Translated by Edwin Morgan

And he is right. But instead of embracing his words with rose tinted liberal romanticism, let us never gloss over the difficult material conditions in which so much artistic production or expression happens. Let’s form a horizontal solidarity, unbounded to style or genre, encompassing those who are fully-employed, precariously employed, unemployed, or who engage with music in their spare time. Musicians come from a vast array of different classes and backgrounds, and while it might not appear so, not all of them are privileged. The Tories fear music and art; they know full well the explosive, unpredictable, life-giving and community-building potentials contained within the processes of creative expression. Similarly, the arts can provide a mirror to society. So let us rethink the world around us, and create passages out of the omnipresent darkness. With the tools of empathy and kindness in hand, let’s build and re-build culture together.

Support for musicians

CoronaMusicians is a comprehensive resource, listing support services for musicians in the UK. Includes hardship funds, debt advice, legal/business advice, union support, health/mental health support, and more.

Mutual aid ideas

Some ideas to counteract the individualism that maintains the present state of things:

  • Create an instrument-sharing pool!
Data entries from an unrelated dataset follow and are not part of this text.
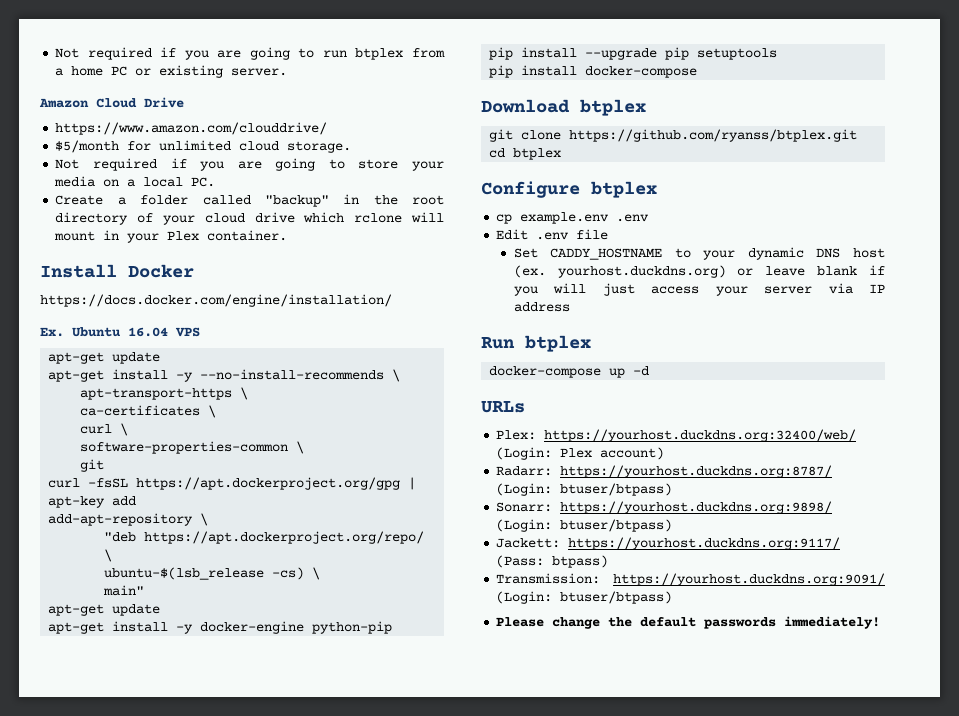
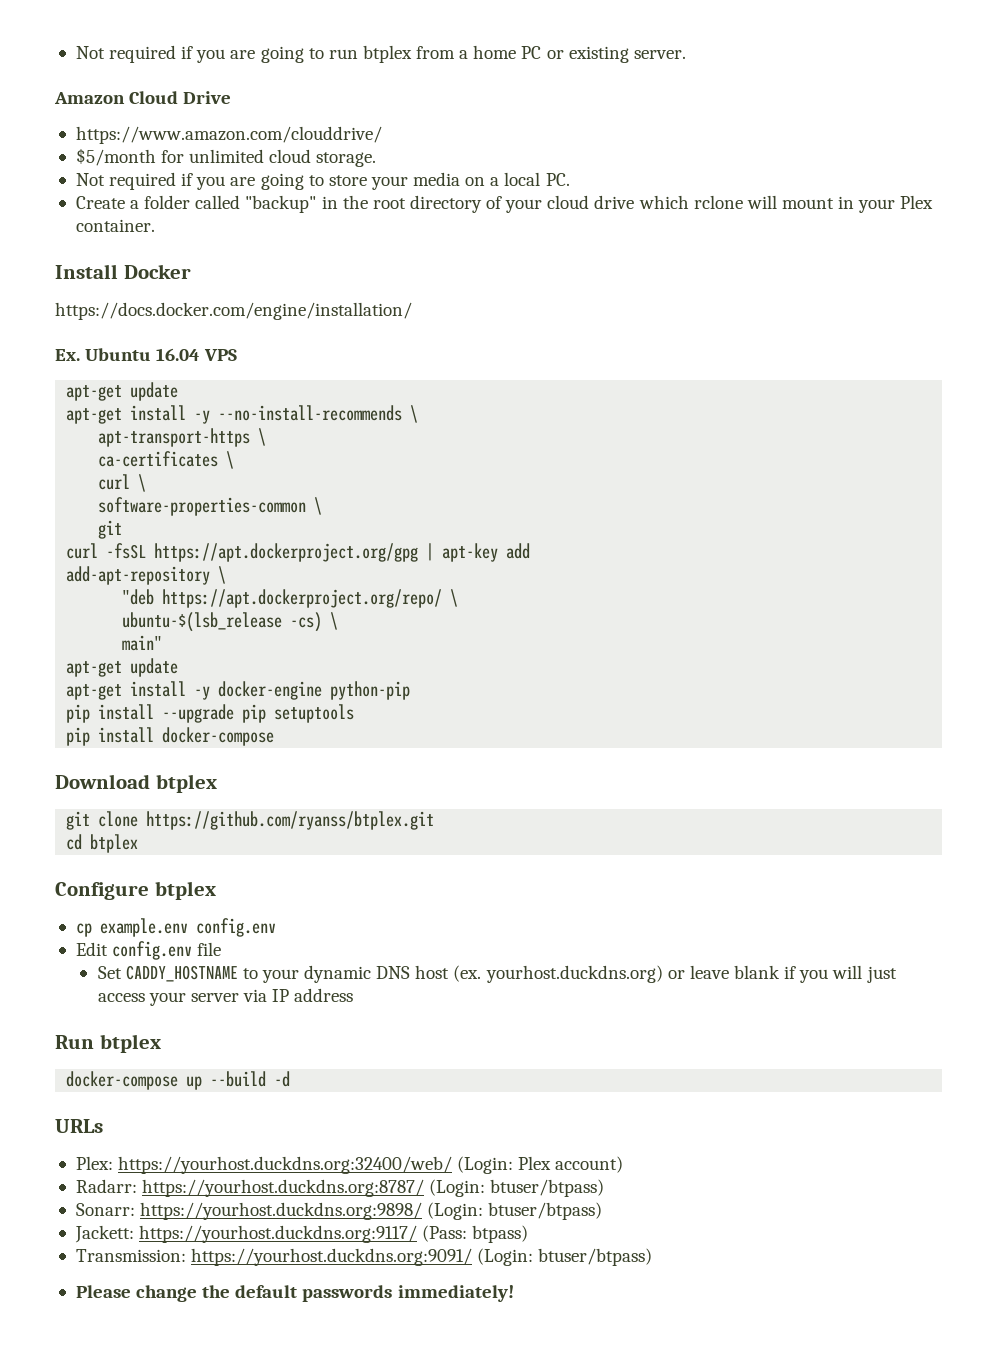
[616,214,650,222] .env -> [195,918,276,937] config.env
[536,232,570,240] .env -> [112,941,193,960] config.env
(626, 373) none -> [210,1071,267,1087] --build

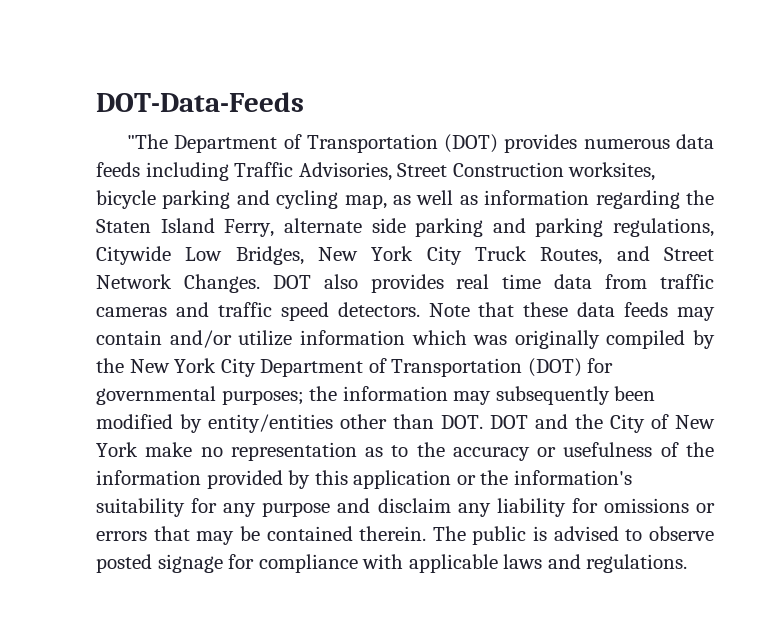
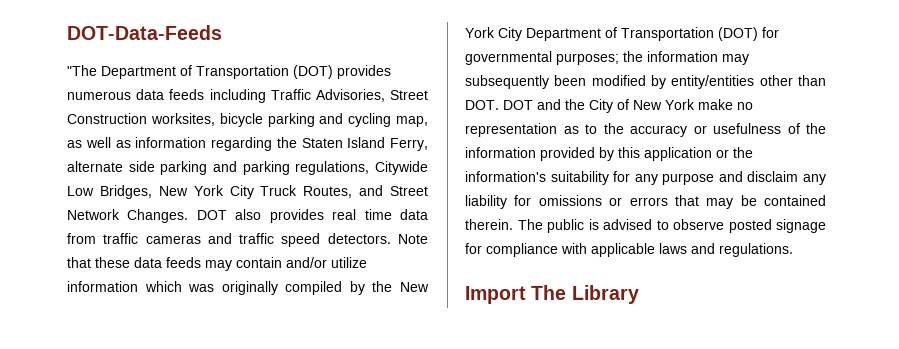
(688, 563) none -> [465,285,639,304] // Import The Library

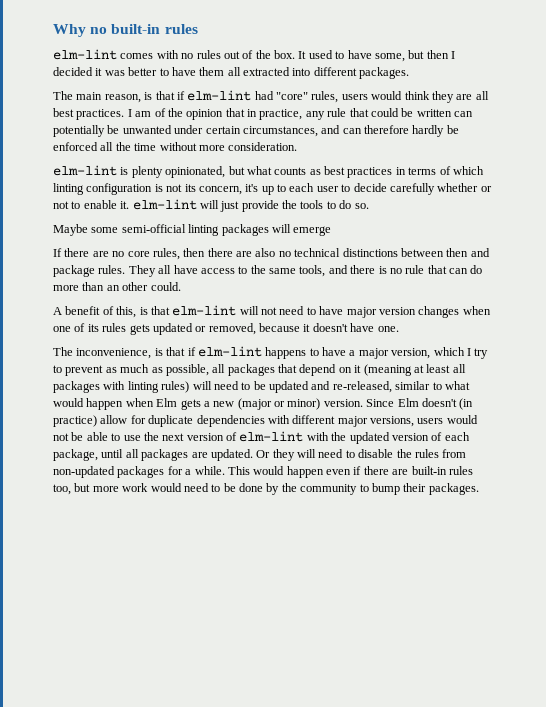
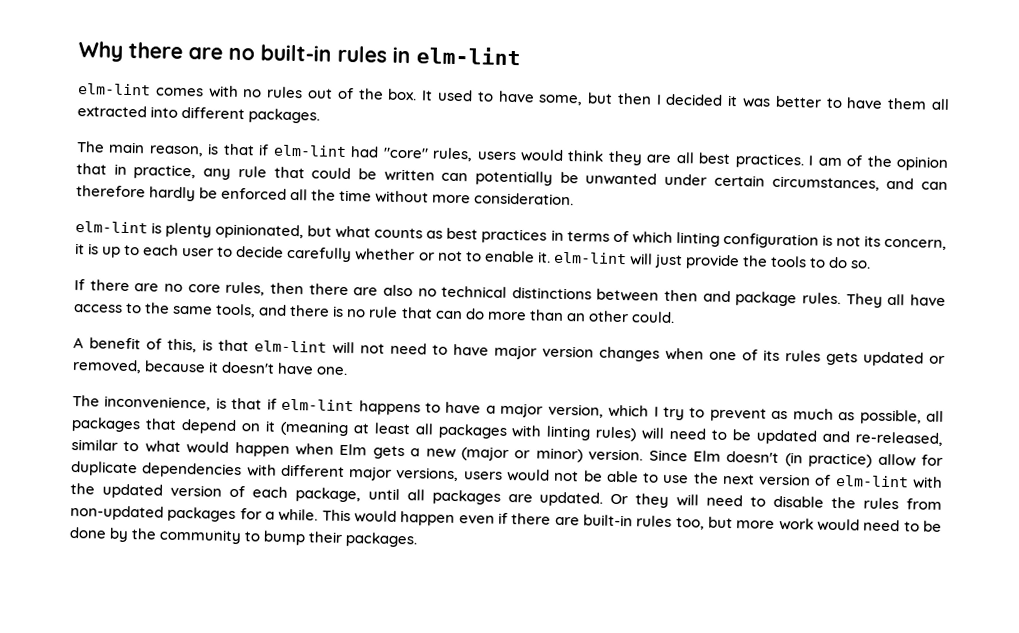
(86, 30) none -> [128,41,223,60] there are
(198, 29) none -> [392,46,521,66] in elm-lint
[245,184,259,192] it's -> [75,243,100,255] it is
[53,224,332,236] // Maybe some semi-official linting packages will emerge -> (872, 264) none

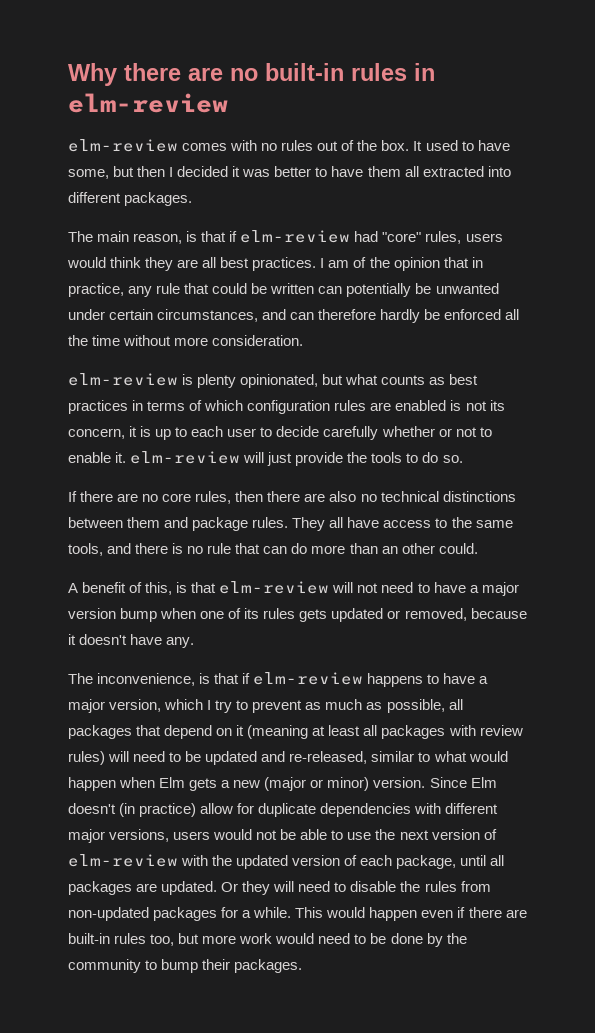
[416,46,521,66] [78,83,151,96] elm-lint // elm-lint -> [68,93,228,113] [68,139,178,152] elm-review // elm-review
[272,144,347,157] elm-lint -> [240,230,351,243] elm-review
[75,221,148,234] elm-lint -> [68,373,178,386] elm-review
[675,232,819,249] linting configuration -> [247,400,447,414] configuration rules are enabled
[552,251,627,265] elm-lint -> [130,451,241,464] elm-review
[664,289,699,302] then -> [127,517,161,528] them
[254,340,327,353] elm-lint -> [219,581,330,594] elm-review
(489, 349) none -> [469,585,479,593] a
[599,346,660,362] changes -> [120,608,158,622] bump
[316,366,349,376] one. -> [166,637,195,648] any.
[281,398,355,412] elm-lint -> [253,672,364,685] elm-review
[546,425,591,441] linting -> [479,725,523,736] review
[834,474,909,488] elm-lint -> [68,854,178,867] elm-review

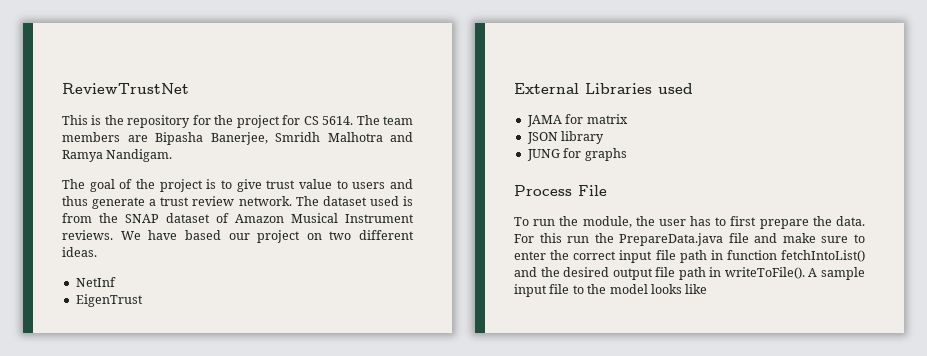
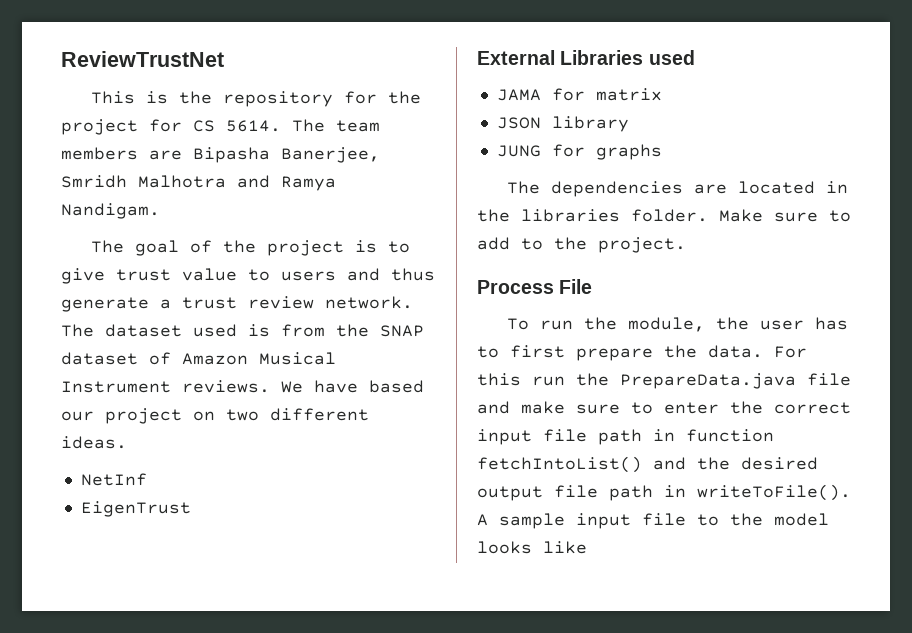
(627, 154) none -> [506,181,848,197] [477,209,851,222] [477,237,686,253] // The dependencies are located in the libraries folder. Make sure to add to the project.

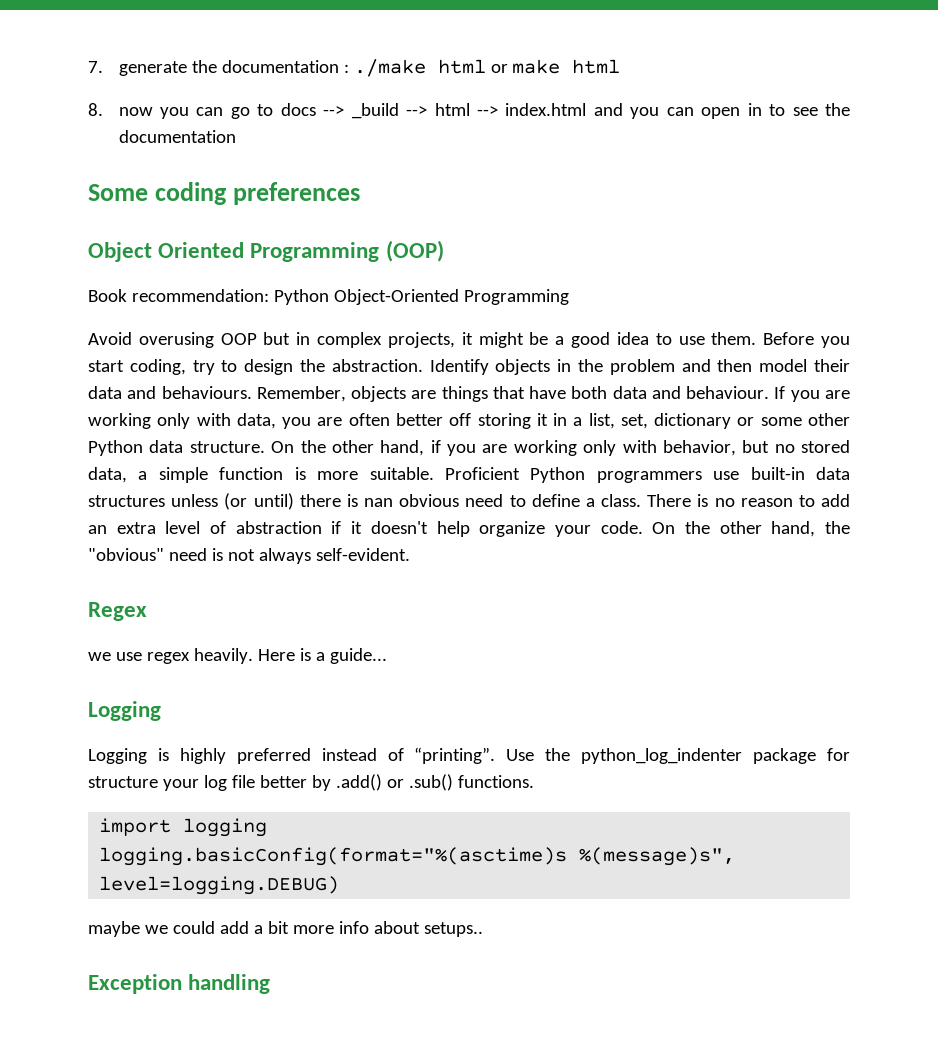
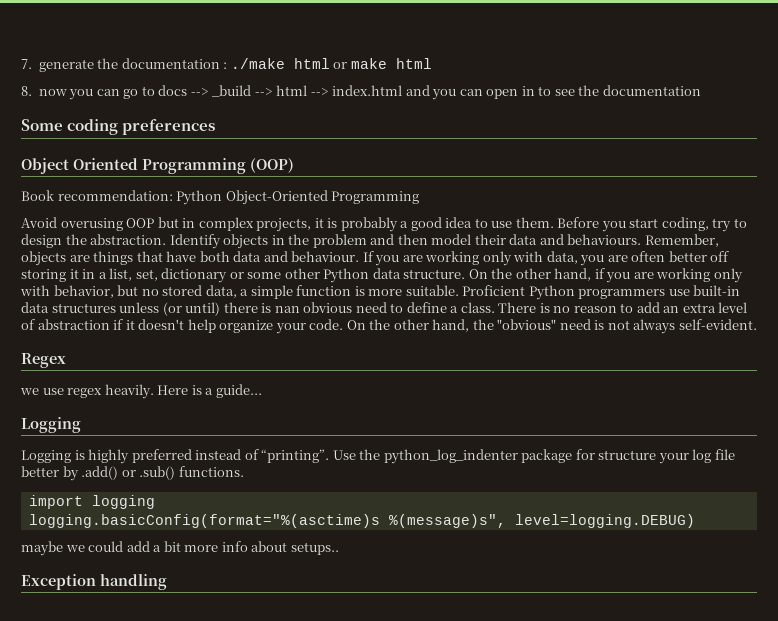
[478,332,549,348] might be -> [327,217,398,232] is probably

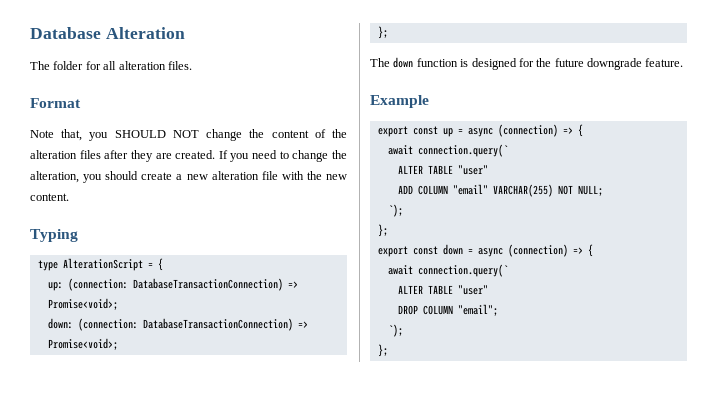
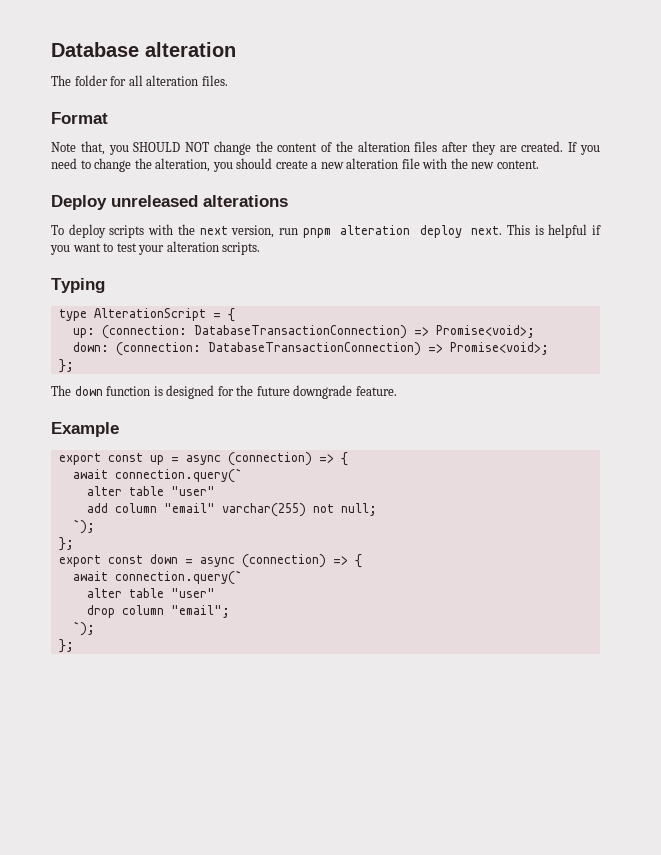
[105,27,185,39] Alteration -> [145,42,236,57] alteration
(69, 197) none -> [51,195,288,210] [51,224,601,238] [50,241,261,255] // Deploy unreleased alterations // To deploy scripts with the next version, run pnpm alteration deploy next. This is helpful if you want to test your alteration scripts.
[397,165,488,175] [397,184,603,197] ALTER TABLE "user" // ADD COLUMN "email" VARCHAR(255) NOT NULL; -> [86,486,215,496] [86,503,377,517] alter table "user" // add column "email" varchar(255) not null;
[397,285,488,295] [397,305,453,315] ALTER TABLE "user" // DROP COLUMN -> [86,588,215,598] [86,605,164,618] alter table "user" // drop column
Lots of people have spare guitars, wind instruments etc. kicking around that could be used by those without access to them.
  • Got a music/rehearsal studio that you can still comfortably afford? Offer it to share it out for free when it’s not in use.
  • Create a pool of people who can provide free lessons or advice for less privileged people.
  • Join Arts Emergency, a pool which supports marginalised young people.
  • Create a pool of people who can provide free childcare and/or support services to struggling musicians.
  • Create a crowdfunding initiative to support musicians in your local community.

Other ideas

If you can’t do any of the above, but want to directly support musicians for their work:

  • Stop using Spotify! Instead, purchase music directly from artists, their labels or through independent record stores.
  • Buy from Bandcamp: if you want 100% of the sale to go direct to the artist, make sure to buy on Bandcamp Fridays. The remaining Bandcamp Fridays for 2020 will take place on November 6 and December 4.

  1. Herbert Read. 1963. To Hell With Culture. London: Routledge, p.10 

  2. Laura Fantone. 2007. ‘Precarious changes: gender and generational politics in contemporary Italy’. Feminist Review 87:5-20 


Fielding Hope

Fielding Hope is a Scottish live music curator and producer currently based in London. Fielding works to support, develop, and platform a wide array of marginalised artists on a local and international scale. He currently works as the Senior Producer at Cafe OTO in London, curating a week-round programme of experimental and underground music. He also co-curates Counterflows, an annual festival of international radical music held in Glasgow. All views expressed are his own.